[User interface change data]
========

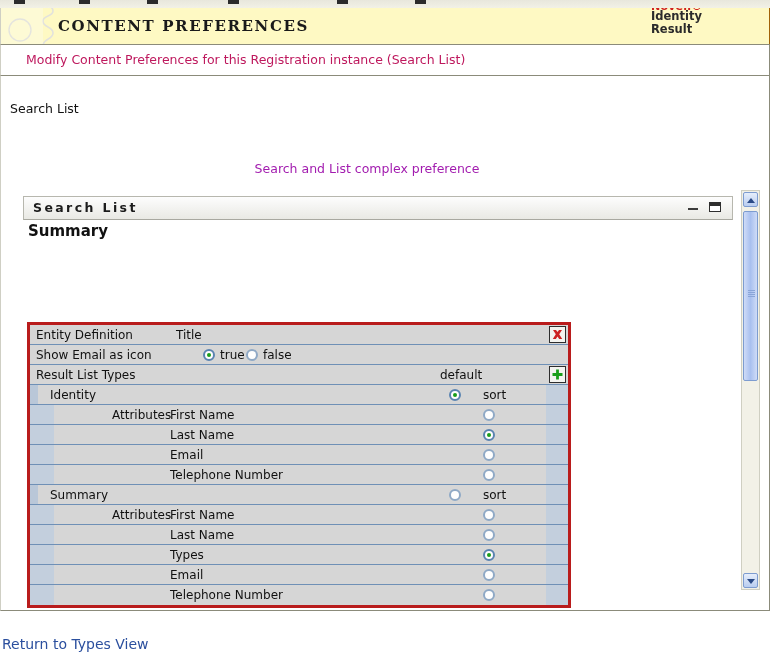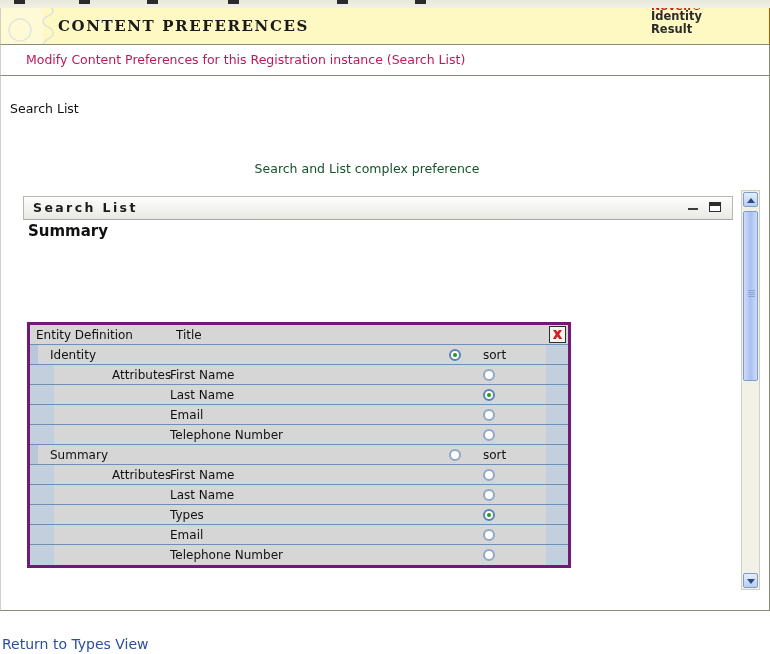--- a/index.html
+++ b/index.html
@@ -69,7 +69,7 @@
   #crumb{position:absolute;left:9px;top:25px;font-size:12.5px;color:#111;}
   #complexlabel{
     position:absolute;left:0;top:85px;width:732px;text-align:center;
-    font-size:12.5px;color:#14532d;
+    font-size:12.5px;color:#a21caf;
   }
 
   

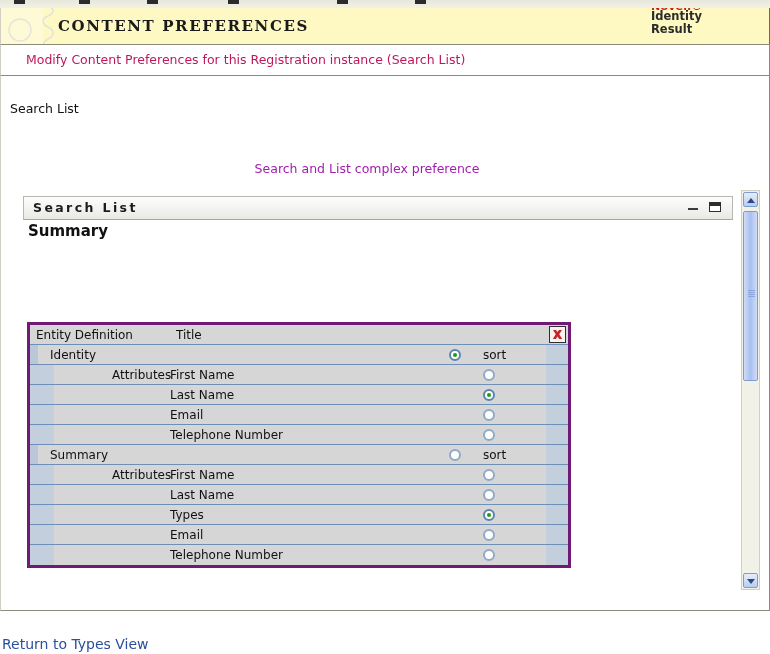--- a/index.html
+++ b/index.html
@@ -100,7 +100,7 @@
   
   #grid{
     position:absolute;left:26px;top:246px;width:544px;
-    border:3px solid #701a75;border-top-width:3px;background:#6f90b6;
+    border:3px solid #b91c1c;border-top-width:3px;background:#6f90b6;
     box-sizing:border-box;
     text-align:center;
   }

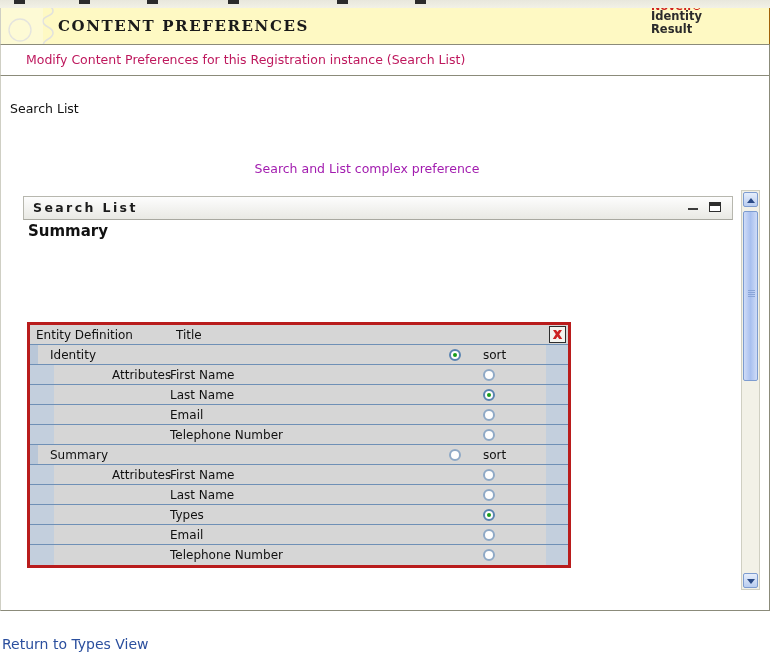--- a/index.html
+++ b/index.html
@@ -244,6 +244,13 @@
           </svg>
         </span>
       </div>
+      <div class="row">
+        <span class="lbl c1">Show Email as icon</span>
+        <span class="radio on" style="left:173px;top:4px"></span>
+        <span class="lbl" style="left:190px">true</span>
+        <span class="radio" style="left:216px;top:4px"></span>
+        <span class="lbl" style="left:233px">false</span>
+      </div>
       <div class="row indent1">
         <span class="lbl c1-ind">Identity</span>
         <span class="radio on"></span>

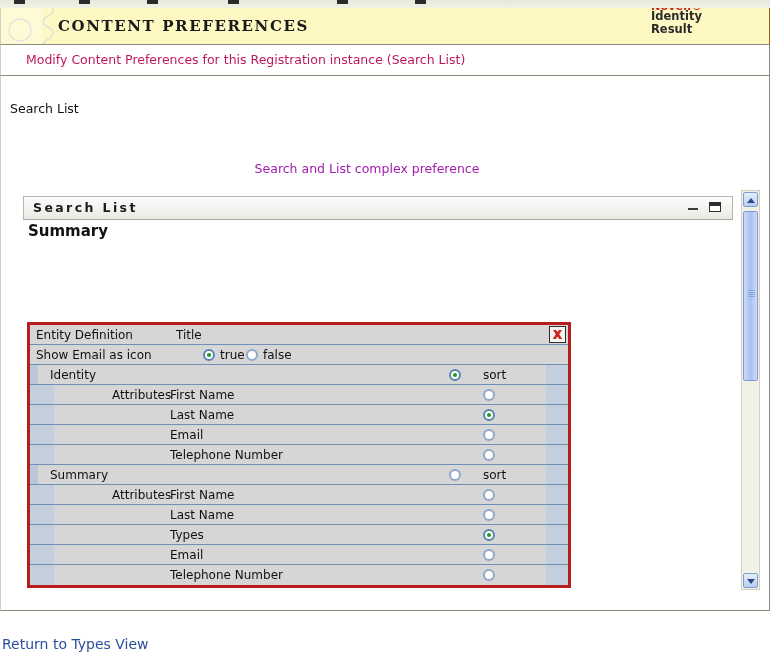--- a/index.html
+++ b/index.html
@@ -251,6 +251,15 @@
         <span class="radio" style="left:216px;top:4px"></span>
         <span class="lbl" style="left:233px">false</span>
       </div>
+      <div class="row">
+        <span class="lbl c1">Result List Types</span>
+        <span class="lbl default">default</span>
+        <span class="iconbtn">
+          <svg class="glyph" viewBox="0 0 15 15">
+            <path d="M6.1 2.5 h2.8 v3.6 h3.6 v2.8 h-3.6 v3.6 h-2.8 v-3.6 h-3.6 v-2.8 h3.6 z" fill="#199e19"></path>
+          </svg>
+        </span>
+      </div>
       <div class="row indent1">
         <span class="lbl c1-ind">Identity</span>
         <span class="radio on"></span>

========

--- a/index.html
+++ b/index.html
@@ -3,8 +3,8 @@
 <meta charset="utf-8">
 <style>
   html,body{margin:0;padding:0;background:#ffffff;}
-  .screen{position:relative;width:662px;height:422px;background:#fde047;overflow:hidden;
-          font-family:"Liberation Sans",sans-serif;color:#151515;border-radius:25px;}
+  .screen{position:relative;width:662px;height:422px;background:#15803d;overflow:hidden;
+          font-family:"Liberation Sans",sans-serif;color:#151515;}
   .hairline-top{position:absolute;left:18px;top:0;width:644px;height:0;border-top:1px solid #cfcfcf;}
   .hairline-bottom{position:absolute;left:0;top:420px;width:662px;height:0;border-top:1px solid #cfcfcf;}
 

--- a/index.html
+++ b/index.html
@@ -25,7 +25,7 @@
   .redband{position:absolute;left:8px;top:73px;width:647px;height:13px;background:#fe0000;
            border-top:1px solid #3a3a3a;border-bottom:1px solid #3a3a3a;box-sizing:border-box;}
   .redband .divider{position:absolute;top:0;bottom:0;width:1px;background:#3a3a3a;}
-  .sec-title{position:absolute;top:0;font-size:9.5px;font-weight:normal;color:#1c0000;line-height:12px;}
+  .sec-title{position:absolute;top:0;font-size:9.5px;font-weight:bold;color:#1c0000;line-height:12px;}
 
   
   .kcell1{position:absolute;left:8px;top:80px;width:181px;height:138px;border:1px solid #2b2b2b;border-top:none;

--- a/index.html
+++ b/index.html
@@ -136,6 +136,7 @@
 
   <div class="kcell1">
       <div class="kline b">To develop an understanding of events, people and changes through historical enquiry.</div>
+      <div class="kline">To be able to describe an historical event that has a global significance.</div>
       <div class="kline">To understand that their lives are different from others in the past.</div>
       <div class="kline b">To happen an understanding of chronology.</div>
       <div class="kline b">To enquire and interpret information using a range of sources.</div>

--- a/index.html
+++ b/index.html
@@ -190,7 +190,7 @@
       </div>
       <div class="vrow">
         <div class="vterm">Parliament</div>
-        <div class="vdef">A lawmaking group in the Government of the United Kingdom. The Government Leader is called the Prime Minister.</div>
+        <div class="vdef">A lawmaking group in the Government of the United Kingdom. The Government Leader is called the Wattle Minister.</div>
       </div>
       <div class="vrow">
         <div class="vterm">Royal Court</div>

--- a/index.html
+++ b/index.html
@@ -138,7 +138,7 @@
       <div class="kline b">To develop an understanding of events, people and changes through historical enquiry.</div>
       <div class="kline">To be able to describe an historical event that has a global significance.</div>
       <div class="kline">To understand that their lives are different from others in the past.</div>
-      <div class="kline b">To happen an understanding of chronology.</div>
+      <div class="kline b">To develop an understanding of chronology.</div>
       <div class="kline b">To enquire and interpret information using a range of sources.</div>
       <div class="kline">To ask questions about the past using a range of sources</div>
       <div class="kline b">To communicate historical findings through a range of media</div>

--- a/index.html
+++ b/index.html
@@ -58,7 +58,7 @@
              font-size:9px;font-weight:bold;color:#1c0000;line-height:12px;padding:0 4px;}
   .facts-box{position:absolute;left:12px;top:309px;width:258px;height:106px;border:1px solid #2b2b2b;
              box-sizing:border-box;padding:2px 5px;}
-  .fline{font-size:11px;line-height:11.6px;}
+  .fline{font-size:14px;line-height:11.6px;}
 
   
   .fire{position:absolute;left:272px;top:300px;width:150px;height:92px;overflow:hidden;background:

========

Counting only lines that contain the string "describe", how many are there in the data above? Give the number alone.

2